Friday, November 10, 2017

By 2020, Russia’s Entire Western Border Will Be Lined with Walls or Barbed Wire



Paul Goble

            Staunton, November 10 – Twenty-eight years ago, on November 9, 1989, the Berlin Wall fell, an event that for many promised the end of a divided Europe and the possibility of a continent united whole and free. But today, walls, fences, and barbed wire are going up along Russia’s western border, a process that experts say will be completed by 2020.

            The Berlin Wall was erected in 1961 by the East German government to stem the massive exodus of its population to the west. It succeeded in reducing the outflow to a trickle, although at least 5,000 people made it to the West alive while many others were killed in the attempt.

            In June 1987, US President Ronald Reagan called on Mikhail Gorbachev to show his good faith by tearing down the wall; and just over two years later, the wall was breached and then abandoned after many East Germans made a successful end run around in through other East European countries.

            Many assumed that the fall of the Berlin Wall would mark the end of efforts to divide people by such constructions, but that has not been the case. According to Gazeta journalist Rustm Falyakhov, there are now “new fewer than 70 artificial barriers” at borders between countries around the world (gazeta.ru/business/2017/11/09/10976528.shtml).

            These barriers, which include walls, chain-link fences, and barbed wire emplacements, are often extremely expensive and what is more extremely ineffective given that people rapidly learn how to go around or even through them. But many governments playing on the fears of their populations continue to press for the construction of more such barriers.

            What is especially striking to the Moscow journalist is that Russia’s western neighbors from Finland and Estonia in the north to Ukraine in the south are actively building these barriers and that despite the expense and the likelihood that people will find ways around them,  “by 2020, the western borders of Russia will be fenced off along their entire perimeter.”

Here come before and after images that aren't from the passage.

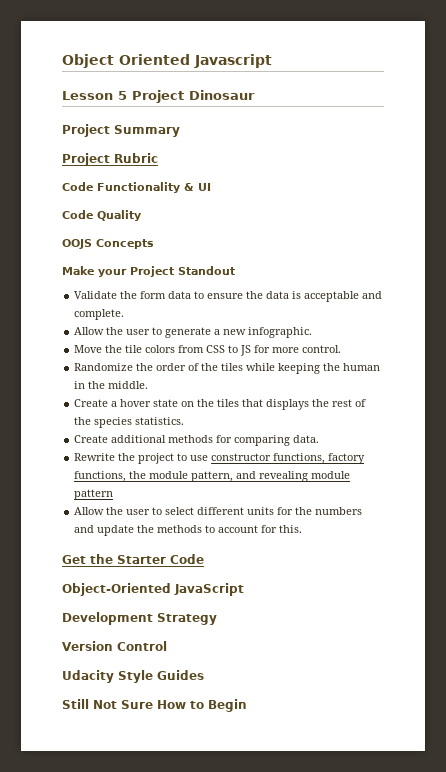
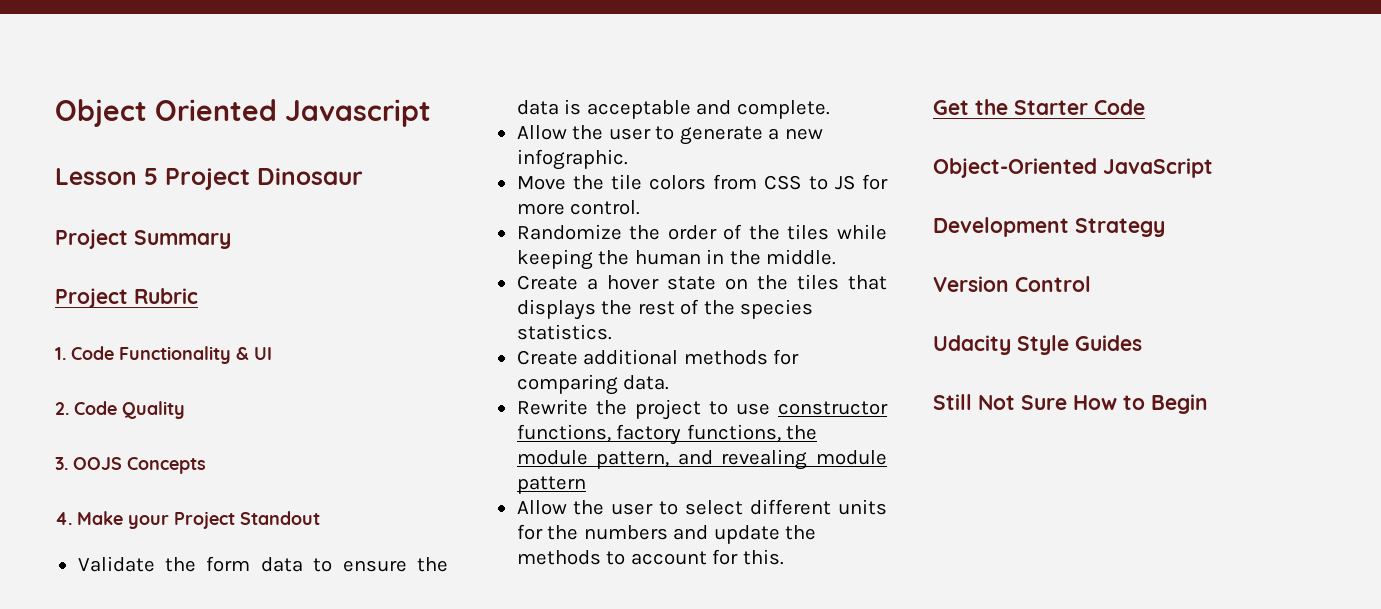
- Code Functionality & UI
+ 1. Code Functionality & UI
- Code Quality
+ 2. Code Quality
- OOJS Concepts
+ 3. OOJS Concepts
- Make your Project Standout
+ 4. Make your Project Standout

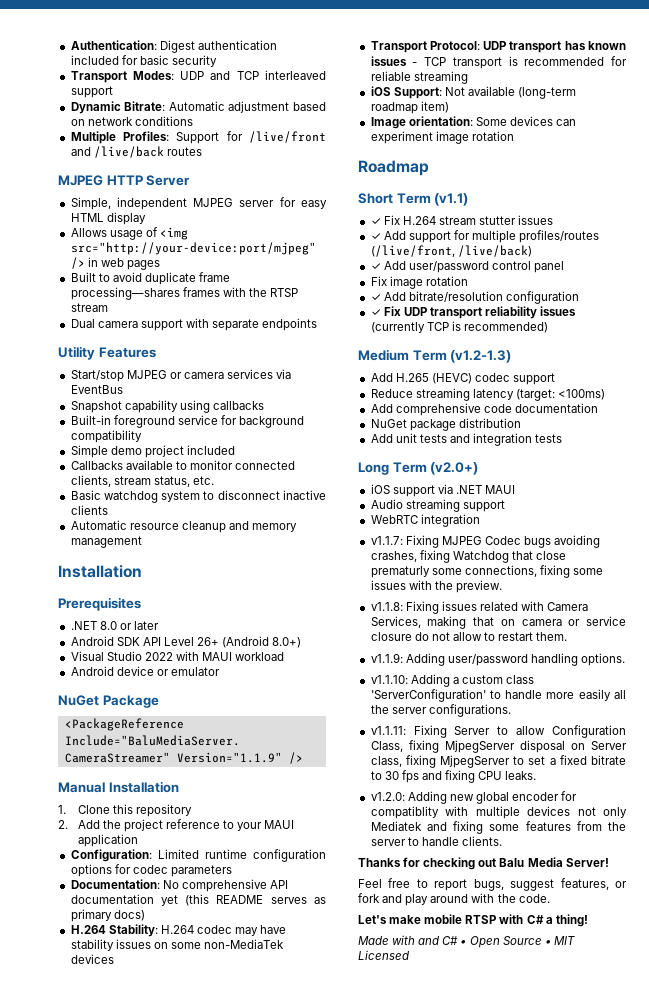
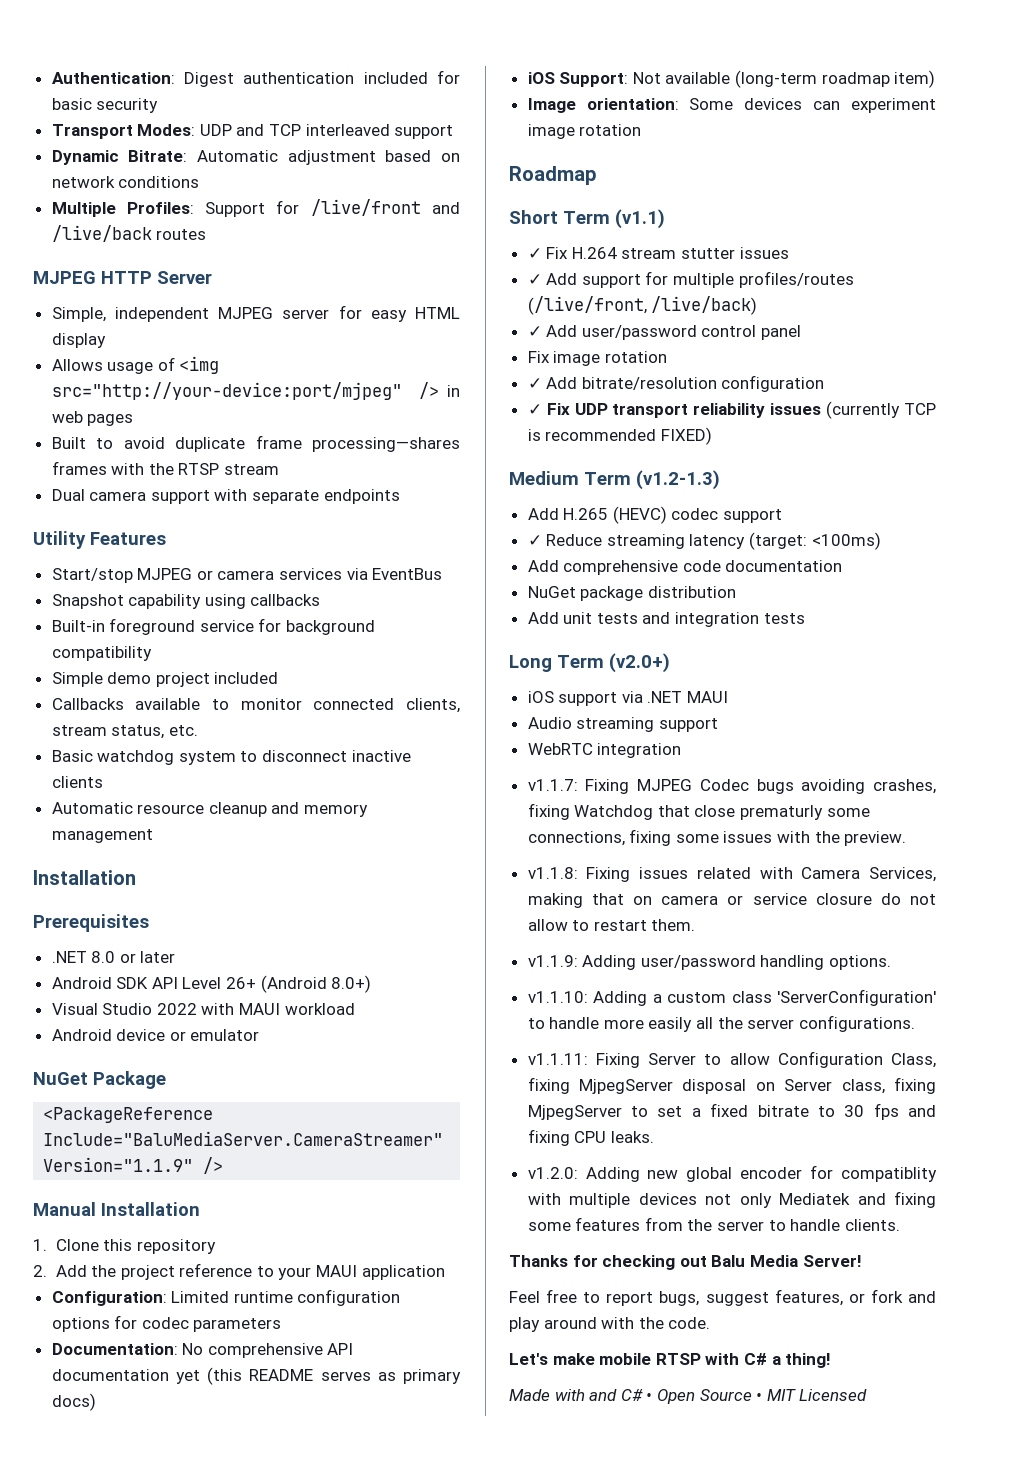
- H.264 Stability: H.264 codec may have stability issues on some non-MediaTek devices
- Transport Protocol: UDP transport has known issues - TCP transport is recommended for reliable streaming
- ✓ Fix UDP transport reliability issues (currently TCP is recommended)
+ ✓ Fix UDP transport reliability issues (currently TCP is recommended FIXED)
- Reduce streaming latency (target: <100ms)
+ ✓ Reduce streaming latency (target: <100ms)

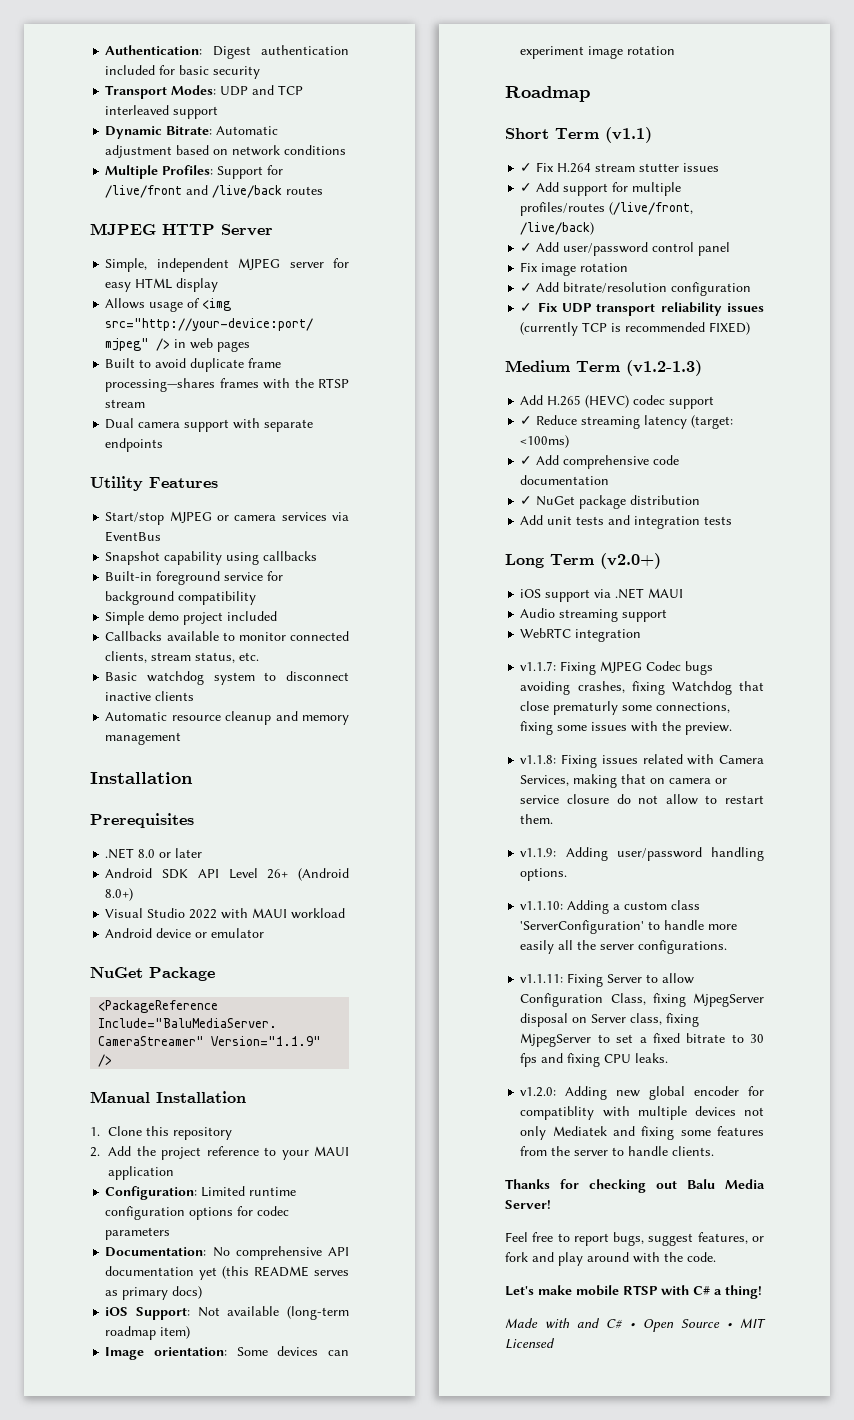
- Add comprehensive code documentation
+ ✓ Add comprehensive code documentation
- NuGet package distribution
+ ✓ NuGet package distribution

            In response, Russia has enhanced its border defenses with similar kinds of walls and fences and plans to do even more.  All of this does not constitute a new Berlin Wall, but it does underscore the rise of a new division in Europe, this time not between the Soviet Union and the West but between the Russian Federation and its western neighbors.

            What is interesting, Falyakhov says, is that numerous commercial enterprises, advertised on the Internet, have emerged to help people get through these barriers and then return.  The existence of such services will likely lead some to demand even higher walls and more barbed wire, but they suggest human ingenuity will likely prevent any wall from being totally effective.